- Opening Delimiter -
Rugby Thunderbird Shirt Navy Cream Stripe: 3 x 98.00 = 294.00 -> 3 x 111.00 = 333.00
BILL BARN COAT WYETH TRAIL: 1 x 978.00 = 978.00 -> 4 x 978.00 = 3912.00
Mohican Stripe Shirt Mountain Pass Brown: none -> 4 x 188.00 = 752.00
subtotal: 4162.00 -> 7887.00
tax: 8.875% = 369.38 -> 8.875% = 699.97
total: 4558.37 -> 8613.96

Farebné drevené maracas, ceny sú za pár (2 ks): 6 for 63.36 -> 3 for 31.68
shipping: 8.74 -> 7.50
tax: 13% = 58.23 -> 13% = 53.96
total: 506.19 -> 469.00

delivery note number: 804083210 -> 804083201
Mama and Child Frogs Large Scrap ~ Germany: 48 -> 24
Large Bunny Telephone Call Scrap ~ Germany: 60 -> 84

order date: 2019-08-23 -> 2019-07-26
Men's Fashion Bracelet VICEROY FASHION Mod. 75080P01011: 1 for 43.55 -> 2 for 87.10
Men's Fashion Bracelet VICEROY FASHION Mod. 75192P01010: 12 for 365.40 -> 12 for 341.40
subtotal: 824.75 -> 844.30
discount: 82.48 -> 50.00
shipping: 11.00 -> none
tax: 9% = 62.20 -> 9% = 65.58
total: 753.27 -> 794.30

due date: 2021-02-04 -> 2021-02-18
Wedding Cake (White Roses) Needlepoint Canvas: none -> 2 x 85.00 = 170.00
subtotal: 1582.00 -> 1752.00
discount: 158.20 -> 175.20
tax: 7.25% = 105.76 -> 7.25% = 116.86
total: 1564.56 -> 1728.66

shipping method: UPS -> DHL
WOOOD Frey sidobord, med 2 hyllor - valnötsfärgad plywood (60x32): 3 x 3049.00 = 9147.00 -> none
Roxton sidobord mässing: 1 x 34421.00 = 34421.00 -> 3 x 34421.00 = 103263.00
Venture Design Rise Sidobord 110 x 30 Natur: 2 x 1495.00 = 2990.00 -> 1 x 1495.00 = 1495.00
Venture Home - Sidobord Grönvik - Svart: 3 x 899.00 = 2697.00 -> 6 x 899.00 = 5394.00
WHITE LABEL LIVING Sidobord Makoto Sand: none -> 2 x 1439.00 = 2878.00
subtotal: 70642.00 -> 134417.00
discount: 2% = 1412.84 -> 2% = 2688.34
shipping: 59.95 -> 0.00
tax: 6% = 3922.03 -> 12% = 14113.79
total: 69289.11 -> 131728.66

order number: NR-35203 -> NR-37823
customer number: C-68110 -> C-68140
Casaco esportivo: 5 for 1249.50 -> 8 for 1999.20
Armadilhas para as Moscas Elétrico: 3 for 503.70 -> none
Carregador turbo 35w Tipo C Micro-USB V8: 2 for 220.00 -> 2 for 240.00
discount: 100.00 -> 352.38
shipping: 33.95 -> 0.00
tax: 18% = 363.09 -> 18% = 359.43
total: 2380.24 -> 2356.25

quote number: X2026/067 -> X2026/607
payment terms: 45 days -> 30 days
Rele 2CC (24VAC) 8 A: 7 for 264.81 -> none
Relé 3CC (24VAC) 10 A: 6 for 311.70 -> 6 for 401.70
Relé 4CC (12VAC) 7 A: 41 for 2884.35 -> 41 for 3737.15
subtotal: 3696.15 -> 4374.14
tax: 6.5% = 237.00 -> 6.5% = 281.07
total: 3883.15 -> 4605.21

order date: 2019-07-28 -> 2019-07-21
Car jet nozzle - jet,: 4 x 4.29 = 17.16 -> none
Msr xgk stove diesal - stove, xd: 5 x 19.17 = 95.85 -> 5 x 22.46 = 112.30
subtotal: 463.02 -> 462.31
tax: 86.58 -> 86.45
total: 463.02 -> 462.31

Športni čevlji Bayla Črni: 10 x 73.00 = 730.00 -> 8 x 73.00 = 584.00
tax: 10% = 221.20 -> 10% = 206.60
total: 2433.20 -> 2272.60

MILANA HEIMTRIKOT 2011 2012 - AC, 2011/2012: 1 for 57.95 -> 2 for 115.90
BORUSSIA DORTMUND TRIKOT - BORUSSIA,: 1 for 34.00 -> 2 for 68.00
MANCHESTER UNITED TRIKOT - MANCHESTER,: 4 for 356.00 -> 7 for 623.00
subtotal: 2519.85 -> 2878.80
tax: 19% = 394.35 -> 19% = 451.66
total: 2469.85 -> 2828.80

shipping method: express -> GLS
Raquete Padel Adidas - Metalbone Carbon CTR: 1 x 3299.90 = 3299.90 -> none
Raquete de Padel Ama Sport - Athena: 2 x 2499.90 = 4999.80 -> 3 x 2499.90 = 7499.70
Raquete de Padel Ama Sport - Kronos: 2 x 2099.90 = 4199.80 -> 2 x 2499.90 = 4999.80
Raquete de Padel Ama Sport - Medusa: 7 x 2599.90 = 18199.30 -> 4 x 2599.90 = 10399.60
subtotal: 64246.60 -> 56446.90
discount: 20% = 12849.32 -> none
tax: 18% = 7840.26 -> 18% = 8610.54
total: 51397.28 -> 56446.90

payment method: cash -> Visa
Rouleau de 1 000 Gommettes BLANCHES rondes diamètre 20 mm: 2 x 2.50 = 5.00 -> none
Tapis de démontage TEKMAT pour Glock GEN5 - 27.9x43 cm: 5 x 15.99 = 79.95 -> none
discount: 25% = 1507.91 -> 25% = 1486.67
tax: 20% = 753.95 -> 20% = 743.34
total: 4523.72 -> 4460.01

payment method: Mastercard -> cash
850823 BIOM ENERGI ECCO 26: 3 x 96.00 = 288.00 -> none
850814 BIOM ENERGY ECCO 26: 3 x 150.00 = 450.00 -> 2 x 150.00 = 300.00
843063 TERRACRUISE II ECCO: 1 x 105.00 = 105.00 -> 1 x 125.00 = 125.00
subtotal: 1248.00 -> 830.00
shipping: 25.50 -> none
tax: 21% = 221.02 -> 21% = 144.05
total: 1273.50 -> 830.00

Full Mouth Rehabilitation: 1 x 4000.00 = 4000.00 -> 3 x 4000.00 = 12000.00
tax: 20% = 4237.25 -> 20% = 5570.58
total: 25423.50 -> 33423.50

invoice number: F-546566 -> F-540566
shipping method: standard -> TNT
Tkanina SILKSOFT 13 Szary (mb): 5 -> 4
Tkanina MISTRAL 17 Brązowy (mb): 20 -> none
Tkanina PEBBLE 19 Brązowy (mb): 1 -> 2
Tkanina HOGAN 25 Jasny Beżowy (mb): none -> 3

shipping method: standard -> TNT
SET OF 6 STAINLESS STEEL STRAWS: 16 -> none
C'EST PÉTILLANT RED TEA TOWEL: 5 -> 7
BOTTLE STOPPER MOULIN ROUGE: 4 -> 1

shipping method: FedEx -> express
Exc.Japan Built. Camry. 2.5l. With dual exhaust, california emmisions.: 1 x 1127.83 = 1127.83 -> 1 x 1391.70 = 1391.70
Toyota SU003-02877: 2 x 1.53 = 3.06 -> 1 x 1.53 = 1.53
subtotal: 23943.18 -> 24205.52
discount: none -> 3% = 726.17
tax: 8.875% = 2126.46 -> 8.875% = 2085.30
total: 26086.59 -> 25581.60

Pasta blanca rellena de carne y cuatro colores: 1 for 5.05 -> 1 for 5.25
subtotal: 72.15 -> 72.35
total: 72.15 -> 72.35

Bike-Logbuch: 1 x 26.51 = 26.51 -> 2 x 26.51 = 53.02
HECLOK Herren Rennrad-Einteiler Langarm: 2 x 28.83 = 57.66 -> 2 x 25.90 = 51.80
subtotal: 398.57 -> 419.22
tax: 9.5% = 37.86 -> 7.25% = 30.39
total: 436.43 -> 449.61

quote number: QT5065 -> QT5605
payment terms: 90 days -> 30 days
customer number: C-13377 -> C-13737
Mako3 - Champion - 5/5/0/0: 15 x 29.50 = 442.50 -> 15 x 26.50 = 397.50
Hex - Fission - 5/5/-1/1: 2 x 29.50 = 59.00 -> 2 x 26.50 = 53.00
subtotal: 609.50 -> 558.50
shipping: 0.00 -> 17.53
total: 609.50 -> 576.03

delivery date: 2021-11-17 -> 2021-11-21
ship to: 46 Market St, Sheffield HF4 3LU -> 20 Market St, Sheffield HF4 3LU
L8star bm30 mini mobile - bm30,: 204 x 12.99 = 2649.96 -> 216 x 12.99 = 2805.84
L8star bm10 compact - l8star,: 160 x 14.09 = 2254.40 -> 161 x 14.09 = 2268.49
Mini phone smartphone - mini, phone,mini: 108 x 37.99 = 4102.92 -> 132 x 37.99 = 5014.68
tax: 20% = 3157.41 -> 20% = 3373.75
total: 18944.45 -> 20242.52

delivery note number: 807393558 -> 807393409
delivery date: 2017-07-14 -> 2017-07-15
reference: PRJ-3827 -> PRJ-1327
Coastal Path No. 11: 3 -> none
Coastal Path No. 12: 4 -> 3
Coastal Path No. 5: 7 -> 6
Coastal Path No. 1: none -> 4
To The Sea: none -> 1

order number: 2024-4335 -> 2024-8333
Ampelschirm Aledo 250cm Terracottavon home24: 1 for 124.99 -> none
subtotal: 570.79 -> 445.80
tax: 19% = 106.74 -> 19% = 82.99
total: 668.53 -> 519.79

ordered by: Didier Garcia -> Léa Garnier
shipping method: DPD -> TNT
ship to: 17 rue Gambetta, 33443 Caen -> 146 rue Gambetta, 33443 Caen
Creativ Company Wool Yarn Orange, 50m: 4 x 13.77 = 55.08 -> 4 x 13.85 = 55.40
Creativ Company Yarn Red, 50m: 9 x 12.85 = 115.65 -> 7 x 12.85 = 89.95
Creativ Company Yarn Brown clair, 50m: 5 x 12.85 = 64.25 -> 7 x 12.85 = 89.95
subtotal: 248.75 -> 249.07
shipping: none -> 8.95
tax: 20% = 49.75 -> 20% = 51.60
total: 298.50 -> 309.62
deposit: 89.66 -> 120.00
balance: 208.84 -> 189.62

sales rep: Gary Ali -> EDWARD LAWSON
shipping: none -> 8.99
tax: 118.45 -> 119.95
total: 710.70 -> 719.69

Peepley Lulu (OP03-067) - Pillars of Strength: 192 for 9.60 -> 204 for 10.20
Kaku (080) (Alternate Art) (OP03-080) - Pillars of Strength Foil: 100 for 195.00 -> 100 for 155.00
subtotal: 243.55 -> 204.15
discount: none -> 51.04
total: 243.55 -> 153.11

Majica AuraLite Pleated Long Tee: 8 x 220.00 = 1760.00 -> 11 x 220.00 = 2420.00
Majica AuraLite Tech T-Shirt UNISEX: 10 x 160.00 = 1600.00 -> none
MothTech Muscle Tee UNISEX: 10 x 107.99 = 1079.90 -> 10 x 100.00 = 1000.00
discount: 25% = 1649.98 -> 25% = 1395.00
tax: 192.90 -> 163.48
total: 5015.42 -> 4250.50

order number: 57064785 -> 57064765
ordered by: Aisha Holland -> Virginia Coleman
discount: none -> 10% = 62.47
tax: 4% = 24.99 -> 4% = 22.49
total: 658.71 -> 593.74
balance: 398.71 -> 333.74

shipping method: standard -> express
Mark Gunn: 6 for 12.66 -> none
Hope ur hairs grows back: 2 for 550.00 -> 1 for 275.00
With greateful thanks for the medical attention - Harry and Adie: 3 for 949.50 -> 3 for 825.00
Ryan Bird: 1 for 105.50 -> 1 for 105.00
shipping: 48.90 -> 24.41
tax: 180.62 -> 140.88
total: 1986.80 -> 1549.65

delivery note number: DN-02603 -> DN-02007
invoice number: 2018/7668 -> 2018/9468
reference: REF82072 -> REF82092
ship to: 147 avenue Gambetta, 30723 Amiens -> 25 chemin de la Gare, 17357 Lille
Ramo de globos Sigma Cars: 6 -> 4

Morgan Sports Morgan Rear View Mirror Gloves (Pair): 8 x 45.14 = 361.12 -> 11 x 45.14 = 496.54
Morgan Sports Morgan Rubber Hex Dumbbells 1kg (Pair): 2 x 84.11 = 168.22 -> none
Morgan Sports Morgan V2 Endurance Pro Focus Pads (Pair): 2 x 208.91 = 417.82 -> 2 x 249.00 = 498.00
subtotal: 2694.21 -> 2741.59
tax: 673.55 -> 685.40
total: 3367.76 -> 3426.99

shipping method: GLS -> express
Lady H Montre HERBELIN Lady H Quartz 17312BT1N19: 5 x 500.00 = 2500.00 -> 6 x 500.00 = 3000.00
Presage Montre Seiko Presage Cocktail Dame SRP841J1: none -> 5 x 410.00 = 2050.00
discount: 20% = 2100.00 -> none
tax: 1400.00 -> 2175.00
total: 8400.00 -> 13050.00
- Closing Delimiter -
**Try it:**
Look through the entries above; copy each line where the string "BIOM" appears.

**Task output:**
850823 BIOM ENERGI ECCO 26: 3 x 96.00 = 288.00 -> none
850814 BIOM ENERGY ECCO 26: 3 x 150.00 = 450.00 -> 2 x 150.00 = 300.00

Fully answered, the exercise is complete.